Pingaroo May 25, 2009 07:06

Is boundary layer "a must" in turbulence flow?
 
I wonder in modelling a turbulence flow, is constructing a boundary layer before meshing very necessary? Can we still run a turbulence model problem without it?

And if the model is very complex, how are we suppose to calculate for the height of the first row in boundary layer??? :rolleyes:

Byron May 25, 2009 08:50

Quote:

Originally Posted by Pingaroo (Post 217078)
I wonder in modelling a turbulence flow, is constructing a boundary layer before meshing very necessary? Can we still run a turbulence model problem without it?

And if the model is very complex, how are we suppose to calculate for the height of the first row in boundary layer??? :rolleyes:


Hi ,Pingaroo

I would like to talk with you about this interesting issue.Yes, Ii is necessary to decide which turbulence model shoul be choosed to match our object.As all known, the Navier-Stokes equations is not closed themselves.Therefore, the turbulence model is indispensable.

Whether the model is quite complex or simple, the height of the first row is same to calculate before meshing grids.Here, I just ensure this problem.If you wonder knowing how to calculate the ds, I am also glad to discuss it with you .

Byron.25th,May.

Ralf Schmidt May 25, 2009 09:02

Hi!

If you focus your simulation in heat transfer or drag, it is VERY important to have a properly BL treatment. For that, there are basically two types of turbulence modells (RANS):
1 near wall treatment and
2 wall function.

For 1. you need to resolve the BL with your mesh down to a value of yplus < 5 (best is yplus about 1). And there should be a number of cells within the BL (something like min. 5, but for good results i would suggest 15-25)

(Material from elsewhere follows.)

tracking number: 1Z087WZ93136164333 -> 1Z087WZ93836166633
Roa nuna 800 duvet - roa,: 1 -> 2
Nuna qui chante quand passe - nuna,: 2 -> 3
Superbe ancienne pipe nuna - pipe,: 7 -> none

For 2. the BL is not resolved and there is a standard log function assumed. Your yplus could be between 30 and 300 (best is about 30).

For calculation of the first row in your BL fitting to the desired yplus see: http://www.cfd-online.com/Wiki/Dimen..._wall_distance

You don't have to use the BL option in Gambit to resolve the BL with a mesh. You might use any other cell type, as long it is fine enough.

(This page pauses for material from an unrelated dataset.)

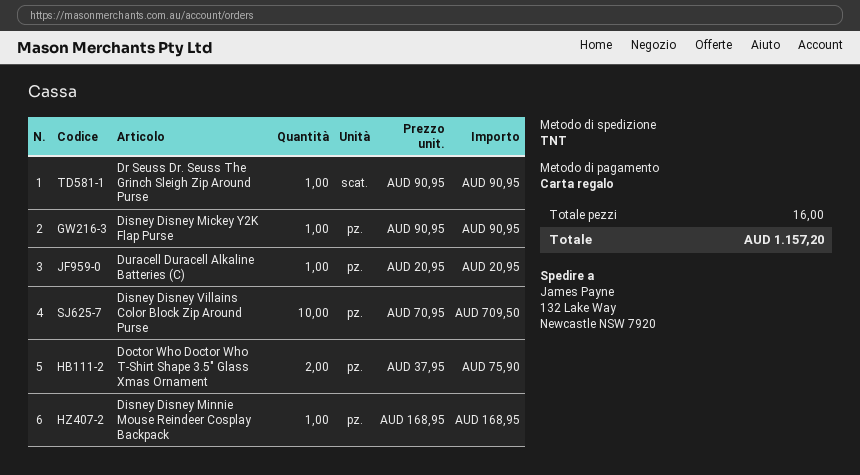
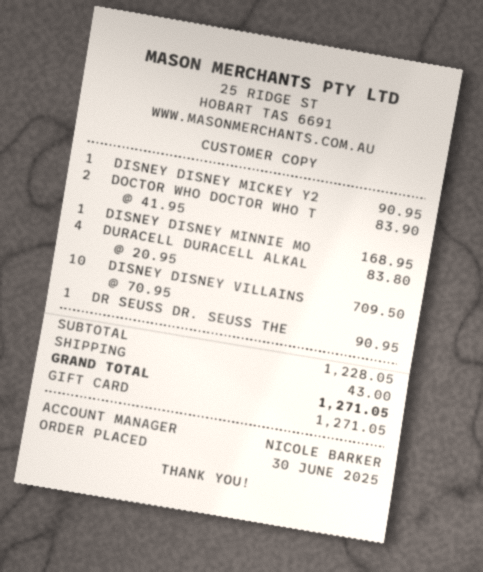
Duracell Duracell Alkaline Batteries (C): 1 x 20.95 = 20.95 -> 4 x 20.95 = 83.80
Doctor Who Doctor Who T-Shirt Shape 3.5" Glass Xmas Ornament: 2 x 37.95 = 75.90 -> 2 x 41.95 = 83.90
shipping: none -> 43.00
total: 1157.20 -> 1271.05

BUT, the BL option is a very nice tool and it will result in general in a very good quality mesh.

Another hint: if your yplus in the simulation is out of the desired range, you can adapt the yplus in the adapt menu (->adapt->yplus, or adapt-> region)

Best wishes!
Ralf

Pingaroo May 25, 2009 12:09

Hi Byron and Ralf, Thank you for your replies.

So basically boundary layer is a must when we need to focus on drag or heat transfer.... and is it always a good idea to check whether the turbulence model is in the wall yplus range?

I know that we can calculate the height of the first row by using flat plates skin friction but it is for a very simple model. So, Byron would you please discuss more about complex model?